[INFORMATION Boundary: Start]

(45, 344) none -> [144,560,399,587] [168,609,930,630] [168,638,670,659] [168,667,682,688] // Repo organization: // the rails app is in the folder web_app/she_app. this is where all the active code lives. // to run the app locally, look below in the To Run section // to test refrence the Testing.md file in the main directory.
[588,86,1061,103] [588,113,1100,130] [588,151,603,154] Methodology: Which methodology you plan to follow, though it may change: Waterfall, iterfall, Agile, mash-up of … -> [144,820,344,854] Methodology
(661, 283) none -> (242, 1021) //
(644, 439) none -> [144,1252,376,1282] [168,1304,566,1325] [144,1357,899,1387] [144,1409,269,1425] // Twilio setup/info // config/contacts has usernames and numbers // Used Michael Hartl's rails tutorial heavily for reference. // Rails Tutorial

[INFORMATION Boundary: End]
[INFORMATION Boundary: Start]

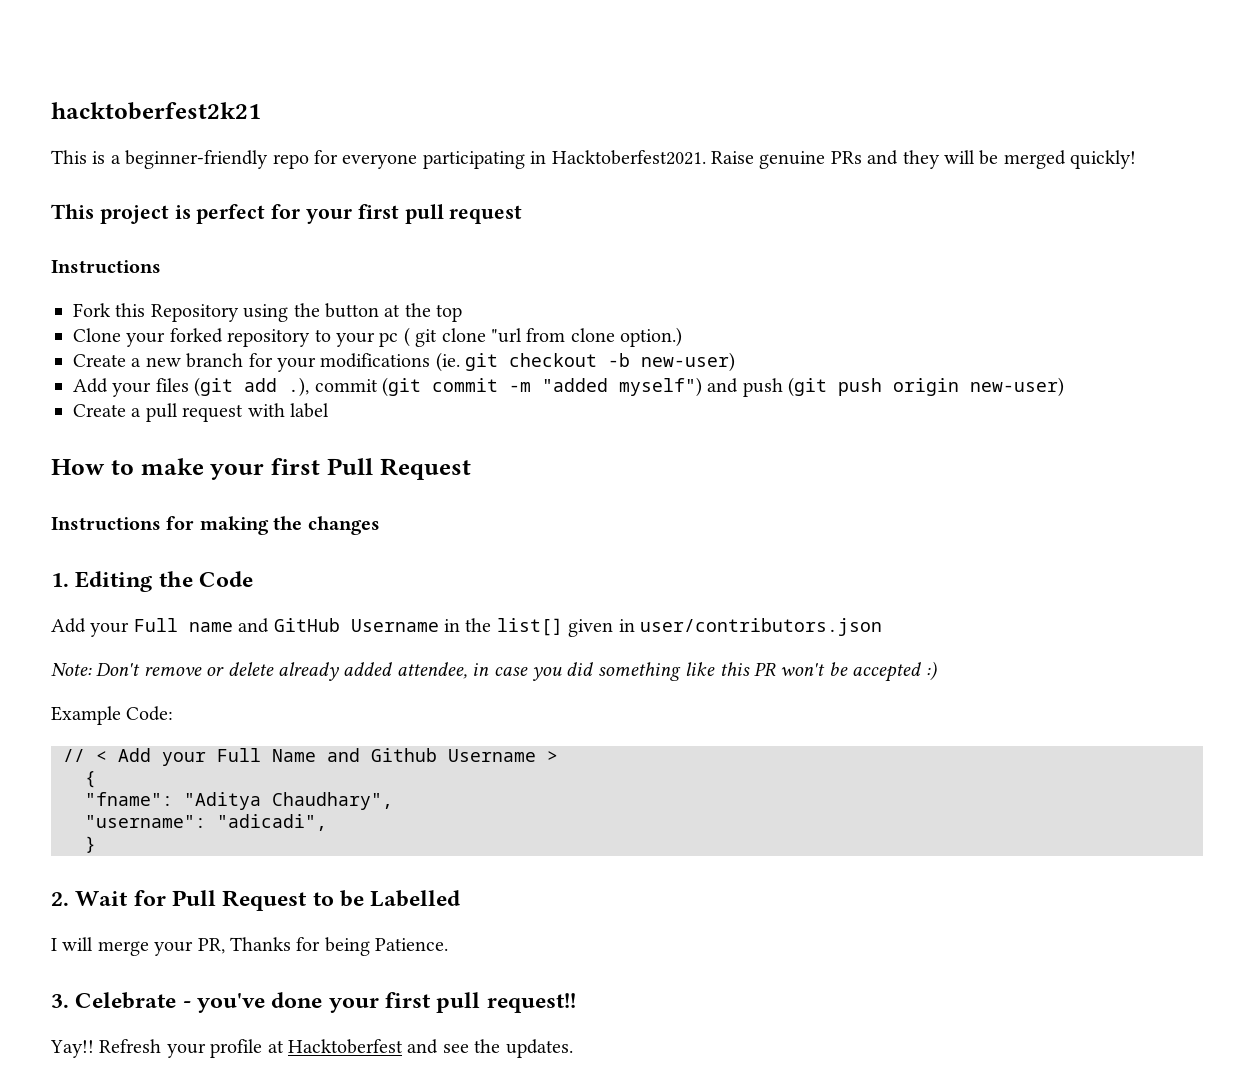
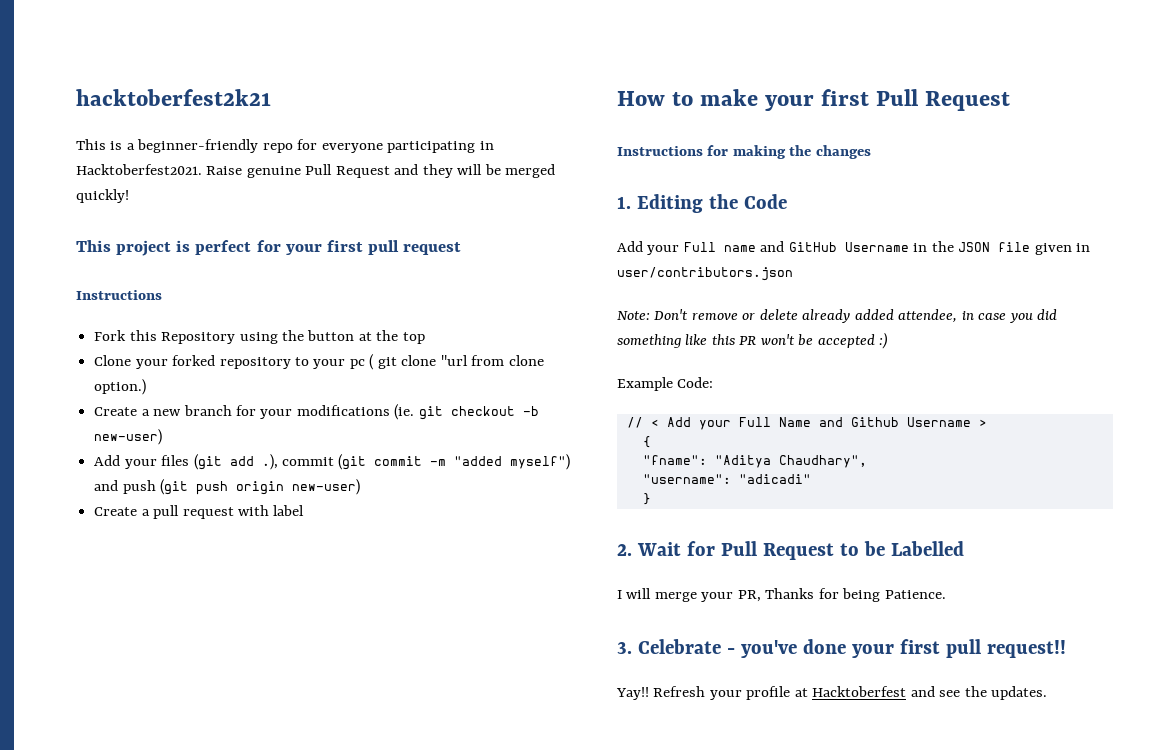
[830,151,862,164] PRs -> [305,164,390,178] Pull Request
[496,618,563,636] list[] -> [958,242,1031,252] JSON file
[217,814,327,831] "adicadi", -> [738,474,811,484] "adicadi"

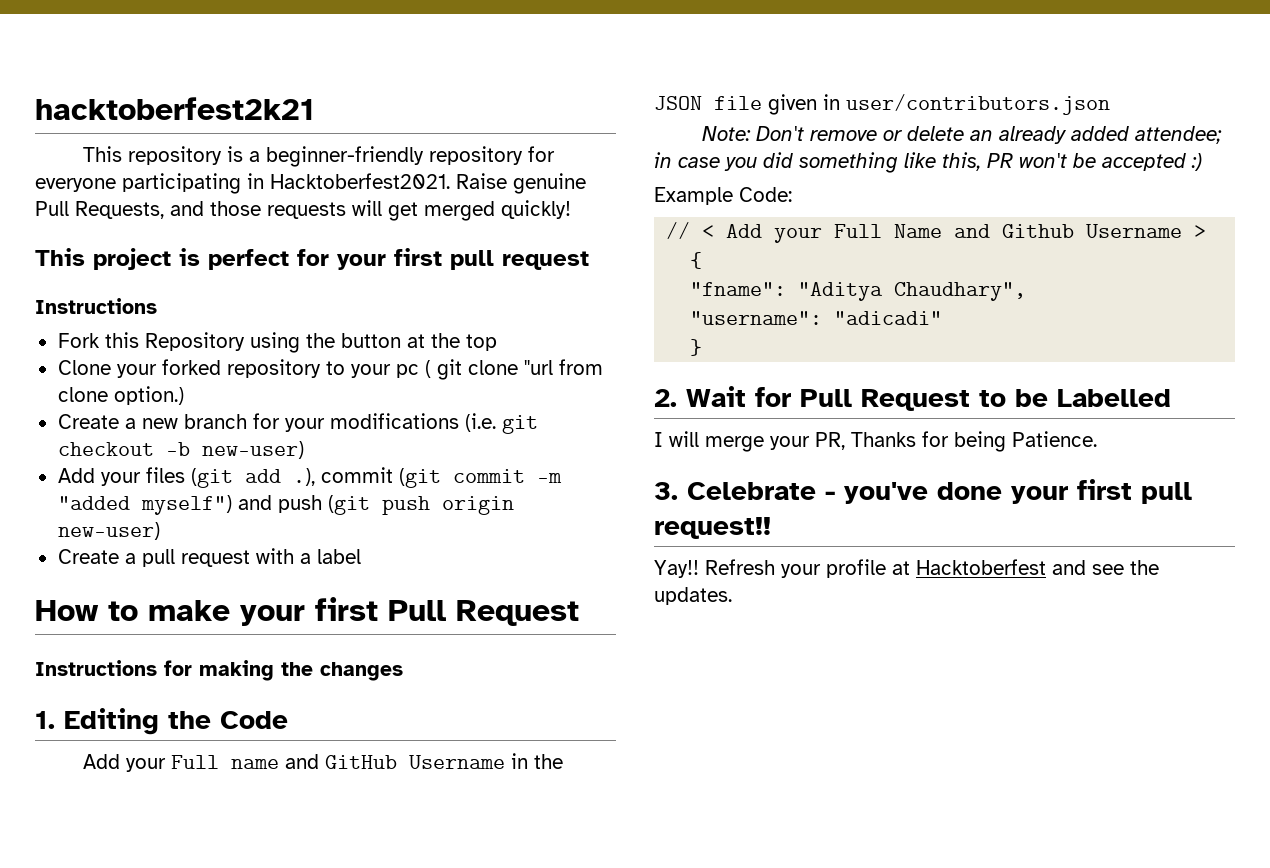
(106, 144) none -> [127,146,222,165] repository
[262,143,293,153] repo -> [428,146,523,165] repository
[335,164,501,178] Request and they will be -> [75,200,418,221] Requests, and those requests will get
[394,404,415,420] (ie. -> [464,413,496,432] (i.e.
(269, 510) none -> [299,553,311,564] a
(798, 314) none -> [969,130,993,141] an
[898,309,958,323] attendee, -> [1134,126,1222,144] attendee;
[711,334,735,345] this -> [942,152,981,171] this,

[INFORMATION Boundary: End]

▶ _DIRECTIONS_
All that is wanted is the number of lines in the records that include the string "Request".

▶ _EXPECTED ANSWER_
2